- Problem: Begin at the line that holds "align-items: flex-start ->" and copy each line exactly until the data below ends, including that last line but no pictures.

(Records from a collection)
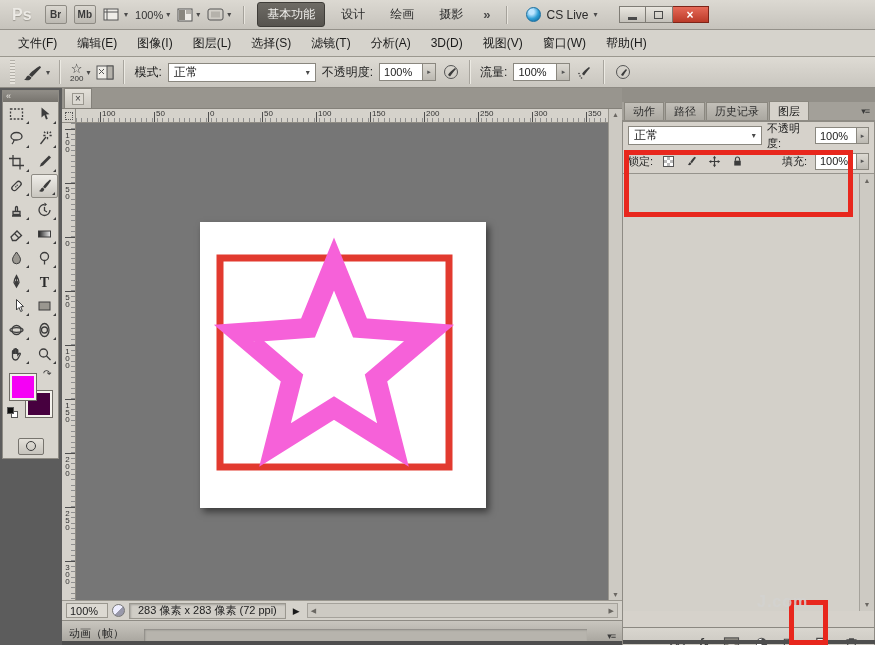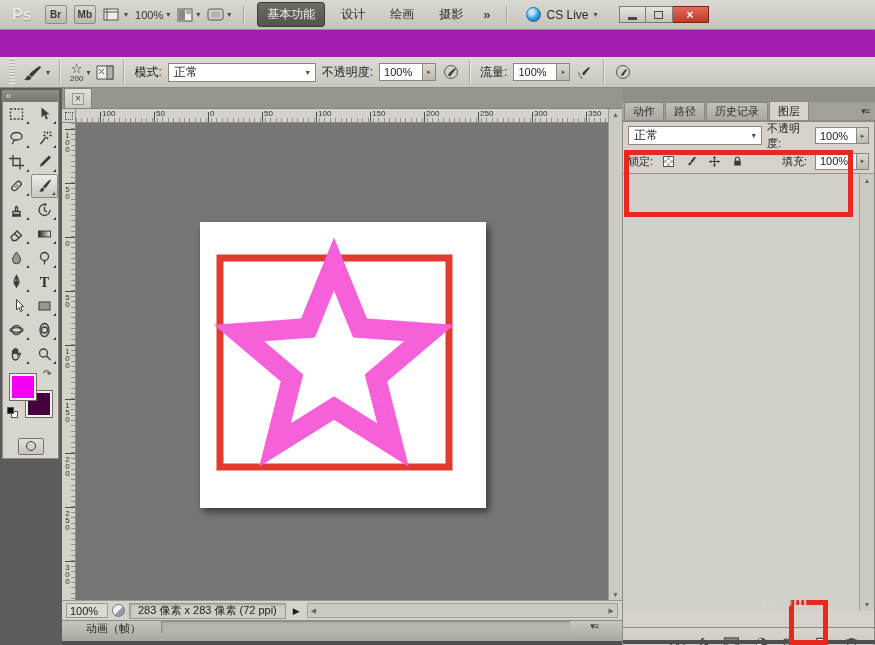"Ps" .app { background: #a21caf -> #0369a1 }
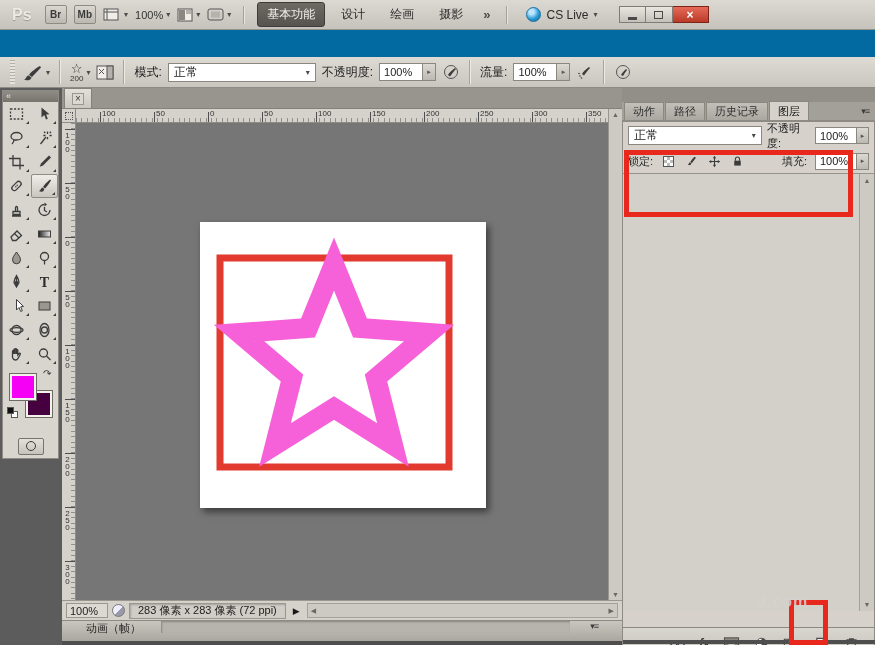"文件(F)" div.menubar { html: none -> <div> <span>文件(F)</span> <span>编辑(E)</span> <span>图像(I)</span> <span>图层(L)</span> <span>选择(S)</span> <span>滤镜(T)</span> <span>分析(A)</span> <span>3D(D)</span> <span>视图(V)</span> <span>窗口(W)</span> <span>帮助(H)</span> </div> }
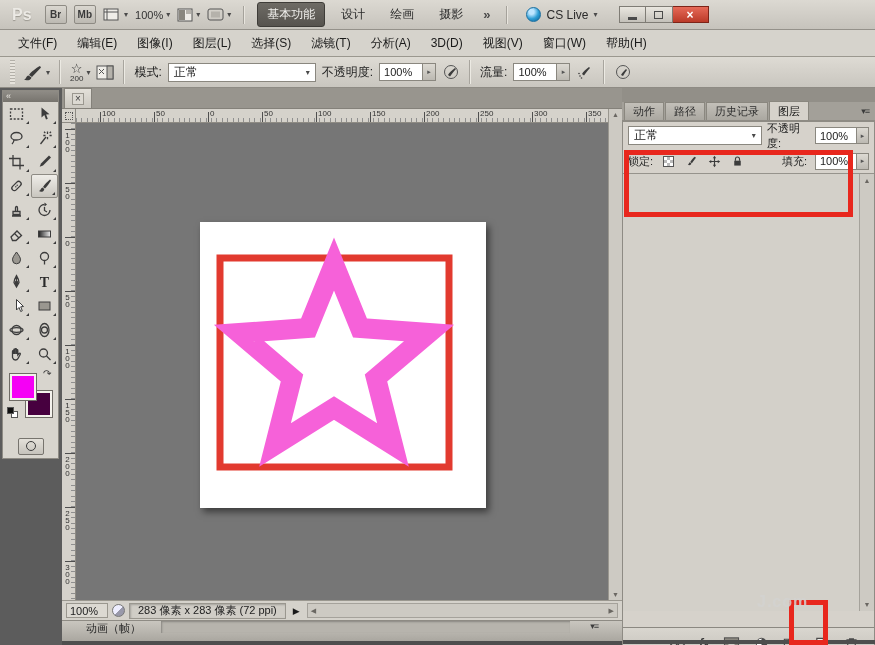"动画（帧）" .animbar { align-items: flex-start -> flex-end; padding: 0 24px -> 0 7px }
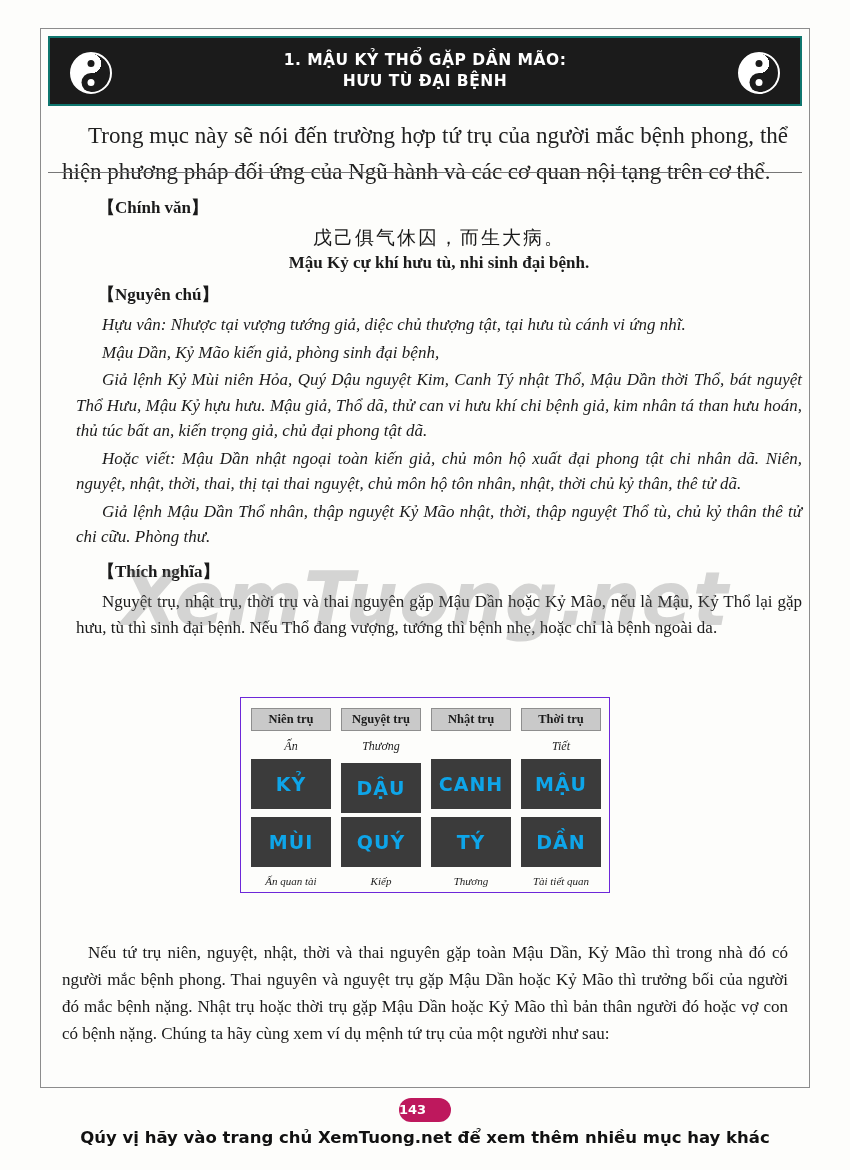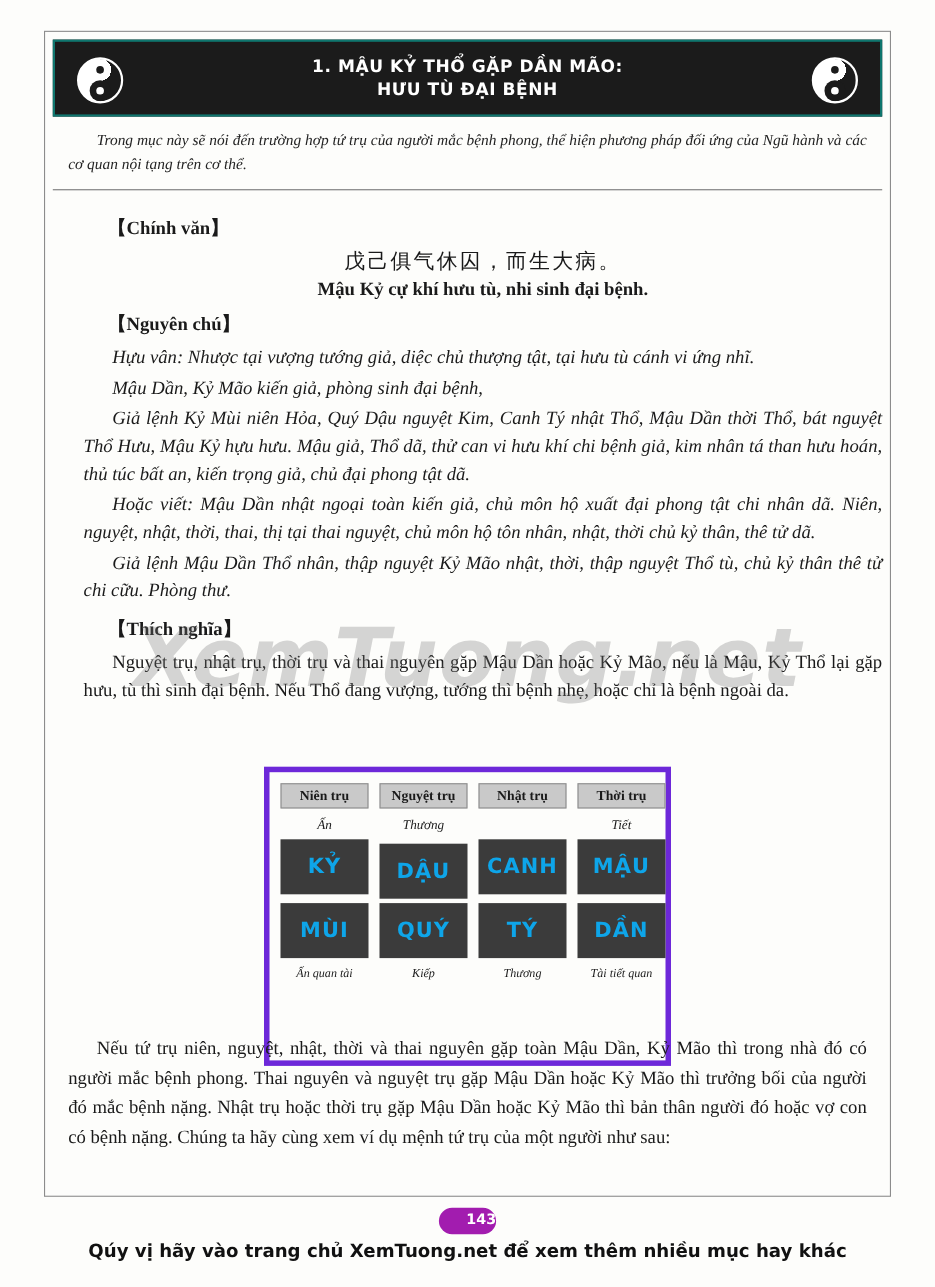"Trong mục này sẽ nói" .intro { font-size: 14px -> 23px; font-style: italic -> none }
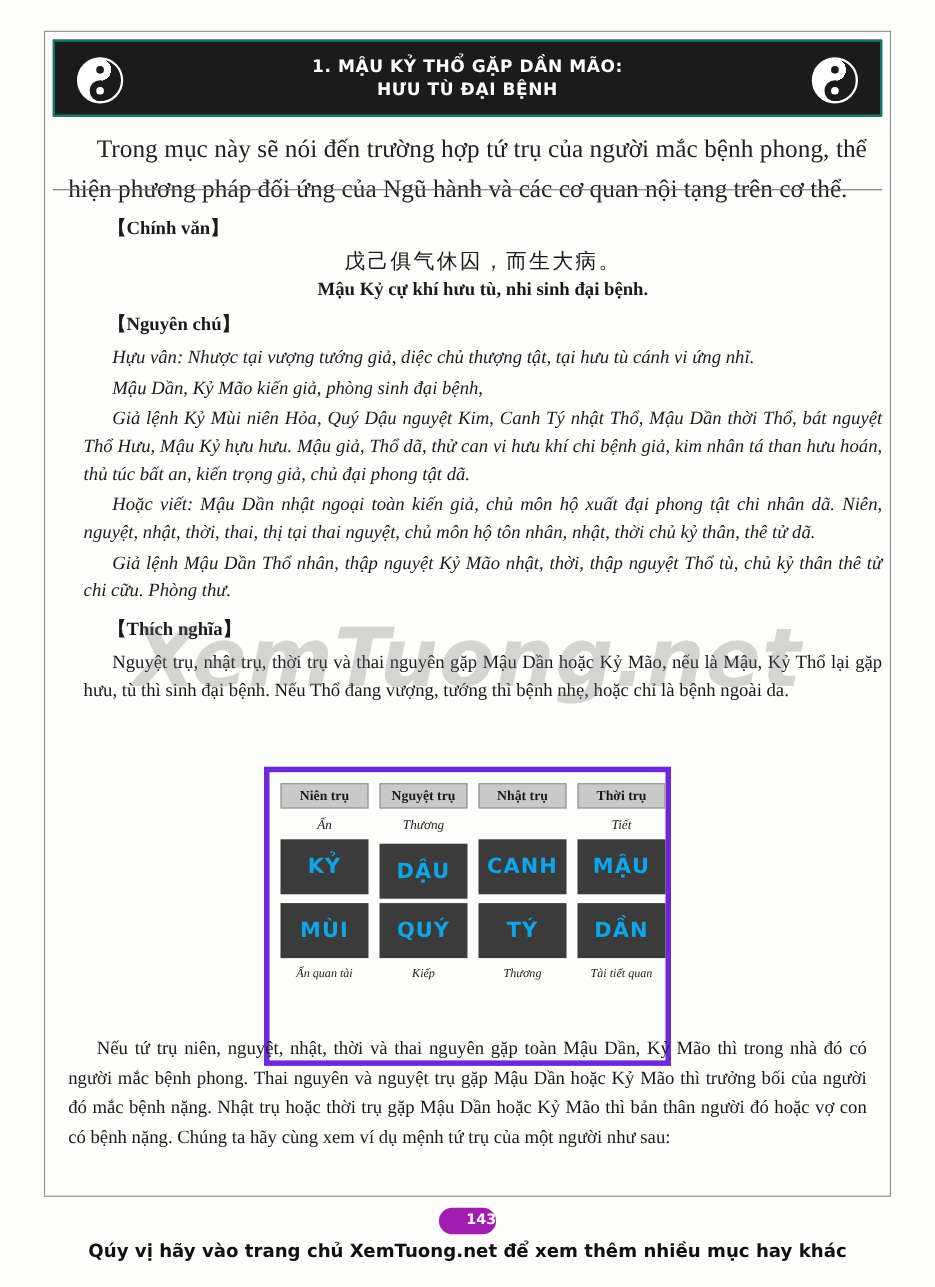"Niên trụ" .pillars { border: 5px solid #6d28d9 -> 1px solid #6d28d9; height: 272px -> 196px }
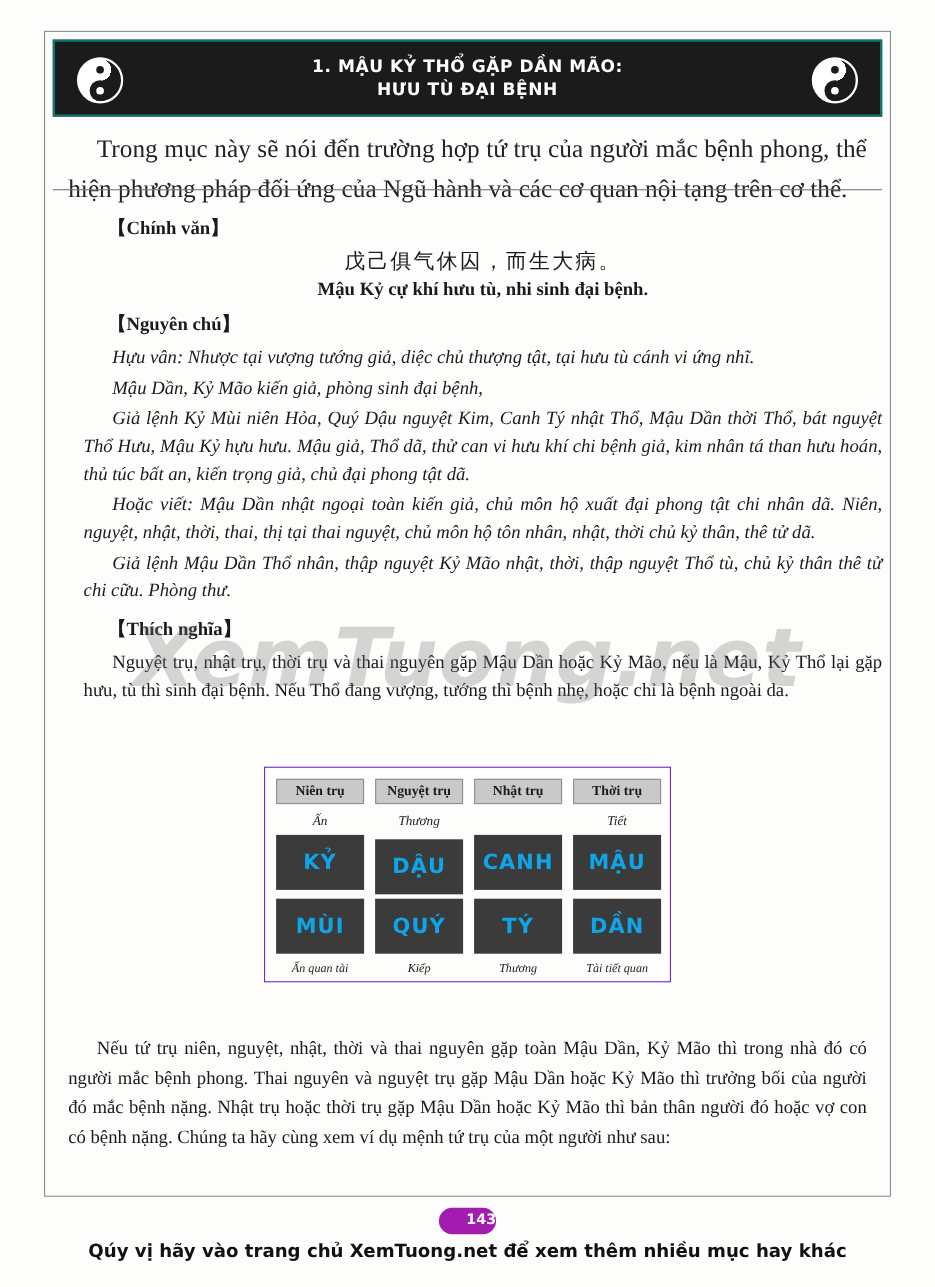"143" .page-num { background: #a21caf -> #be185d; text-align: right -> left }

- The completed task:
"动画（帧）" .animbar { align-items: flex-start -> flex-end; padding: 0 24px -> 0 7px }
"Trong mục này sẽ nói" .intro { font-size: 14px -> 23px; font-style: italic -> none }
"Niên trụ" .pillars { border: 5px solid #6d28d9 -> 1px solid #6d28d9; height: 272px -> 196px }
"143" .page-num { background: #a21caf -> #be185d; text-align: right -> left }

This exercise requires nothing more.